On the trial of the cause it was shown that Protect-All-Shelters, Inc. was not able to obtain approval of the subdivision plat of the property being purchased and as a result, the corporation was in serious financial difficulty, which finally resulted in the corporation being involuntarily dissolved. It was clear at this time that defendant-purchaser would not be able to pay the required $25,000 due by December 1, 1963. As a result, Mr. Perino, Mr. Vernon and Mr. Stadtler met at Marquette Bank on December 6, 1963, to work out an amendment of the June 6, 1963, agreement. The amendment provided that it was an amendment to the original agreement. The amendment recited, in lieu of the $25,000 due on or before December 1, 1963, that $10,000 was to be paid on or before January 15, 1964, and $15,000 on or before April 15, 1964. There was also a change in the area where lots could be selected which permitted the buyers a larger selection. The forfeiture provision in Item VI was amended to show the change from $25,000 due on or before December 1, 1963, to the payments due in January and April, 1964, referred to. The amendment was signed by Perino as seller and by Paul B. Stadtler as president and M.N. Vernon as secretary respectively of Protect-All-Shelters, Inc., a corporation. The amendment was also signed by Paul B. Stadtler, M.N. Vernon and George M. Novak over signature lines noted below with the designation "individually."

There was evidence at the trial of the action that Perino would not agree to the extension unless Stadtler, Vernon and Novak agreed to be personally responsible under the agreement. The names of Stadtler, Vernon *480 and Novak which were signed to the amendment do not appear in the body of the amendment.

On January 16, 1964, M.N. Vernon, Inc., gave the trustee Marquette Bank a check for $5,000 as payment for conveyance of five lots. The trustee cashed the check and Mr. Vernon took the deed to the lots. He kept this deed until June 1964 but did not record it. In June 1964, he returned the deed to the five lots to the trustee and it is still held by the trustee and has never been recorded. There was evidence that this deed was given to Vernon to be used for the purpose of negotiating for purchase of a six-inch strip of ground which was needed to allow lots to be laid out in the proposed subdivision.

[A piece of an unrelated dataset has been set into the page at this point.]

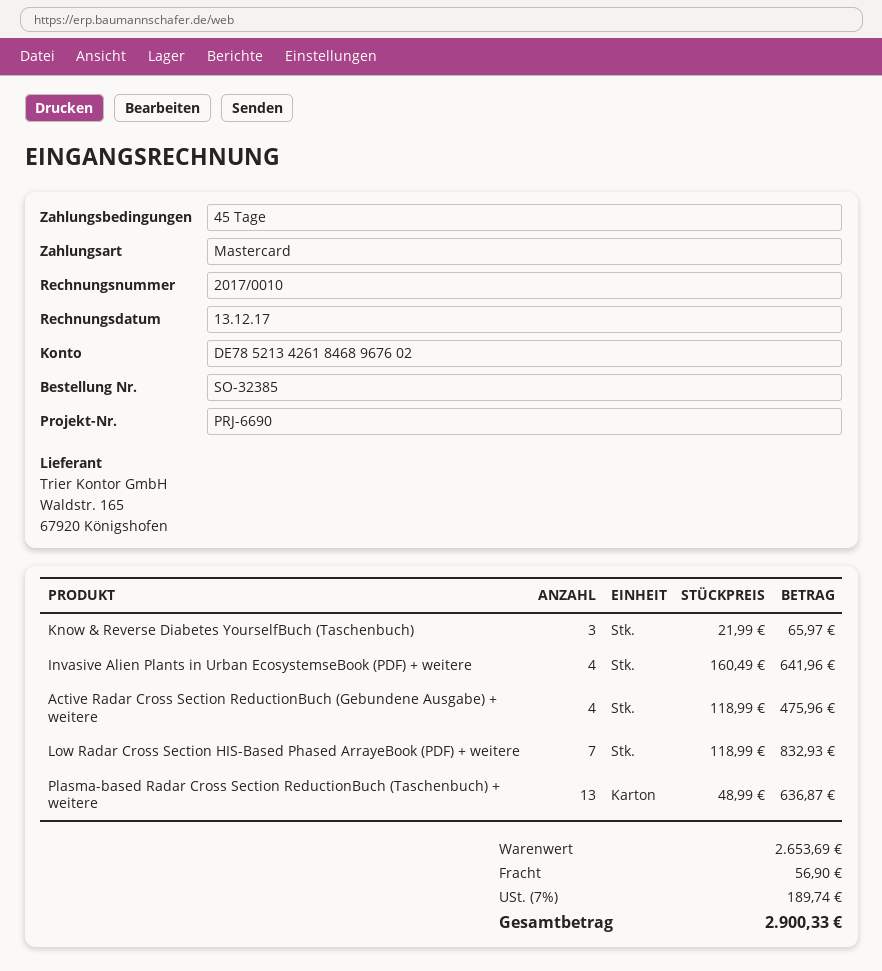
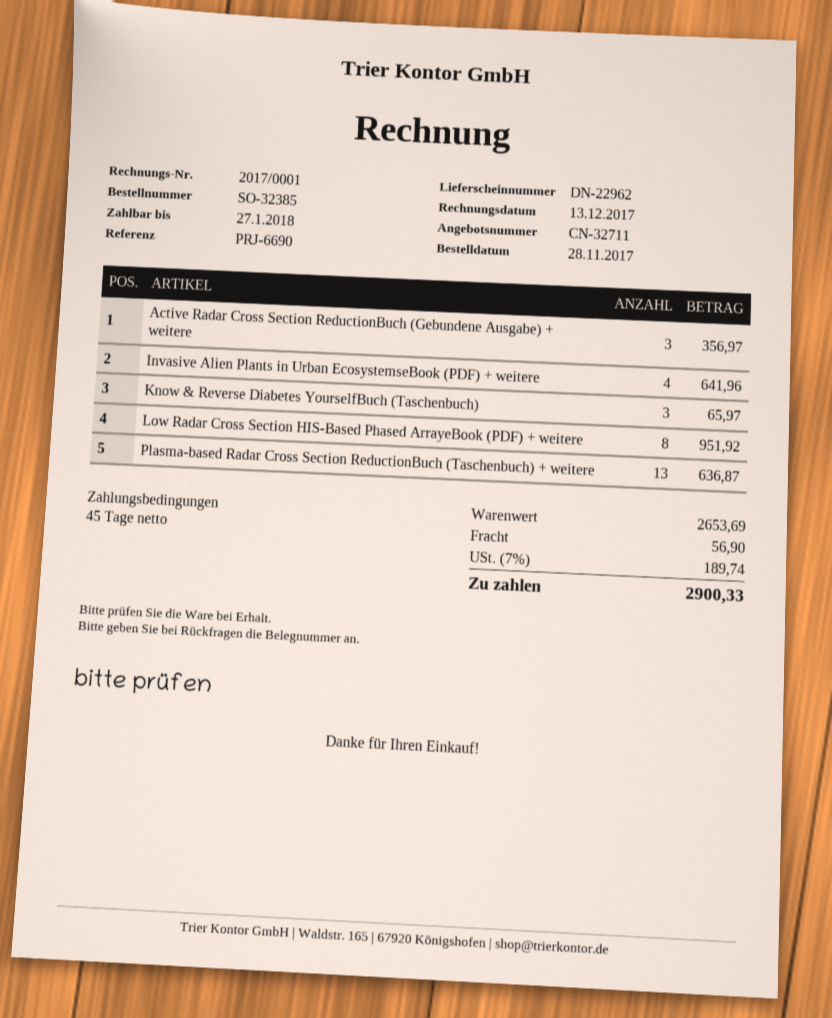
invoice number: 2017/0010 -> 2017/0001
Active Radar Cross Section ReductionBuch (Gebundene Ausgabe) + weitere: 4 for 475.96 -> 3 for 356.97
Low Radar Cross Section HIS-Based Phased ArrayeBook (PDF) + weitere: 7 for 832.93 -> 8 for 951.92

On April 27, 1964, the trust officer of Marquette National Bank wrote Protect-All-Shelters, Inc. c/o Novak and Novak in Chicago, a letter as follows:

"MARQUETTE NATIONAL BANK

"63rd and Western Avenue Chicago 36 Illinois

"GRovehill 6-5100

"April 27, 1964

"Protect-All-Shelters, Inc., "c/o Novak and Novak, Attorney at Law, "77 West Washington Street, "Chicago, Illinois "Re: Our Land Trust #2400 "Protect-All-Shelters, Inc. — "purchaser, "Anthony Perino — seller

"Gentlemen:

"Pursuant to the terms of Agreement dated June 6, 1963, as amended December 6, 1963, between the above parties, there was due to be paid on or before April 15, 1964, by the purchaser, the additional sum of $15,000.

*481 "Since this sum was not paid, as provided, we hereby serve you notice of default and in accordance with provision VI of said Agreement, we hereby further notify you that unless said default is cured by depositing with us said sum of $15,000 on or before May 18, 1964, said Agreement shall be forfeited including the rights and interests of the purchaser thereunder.

"MARQUETTE NATIONAL BANK, as Trustee under Trust #2400,

"By: /S/ ROBERT J. WESLEY

____________________

Trust Officer

cc: Anthony Perino"

Perino, when shown a copy of the letter, stated that the first time he saw it was in court, but he admitted that a carbon copy might have come to him. The trust officer who signed the April 27, 1964 letter, testified that he had talked to Perino either the day before or the same day the letter was sent out. He also stated that Mr. Perino told him he hoped to find some other party to purchase the land. The trust officer contacted an attorney who said the forfeiture notice would be required to comply with the provisions of the agreement to terminate the agreement. There was testimony that Mr. Perino was called and that the letter was sent out pursuant to Mr. Perino's instruction.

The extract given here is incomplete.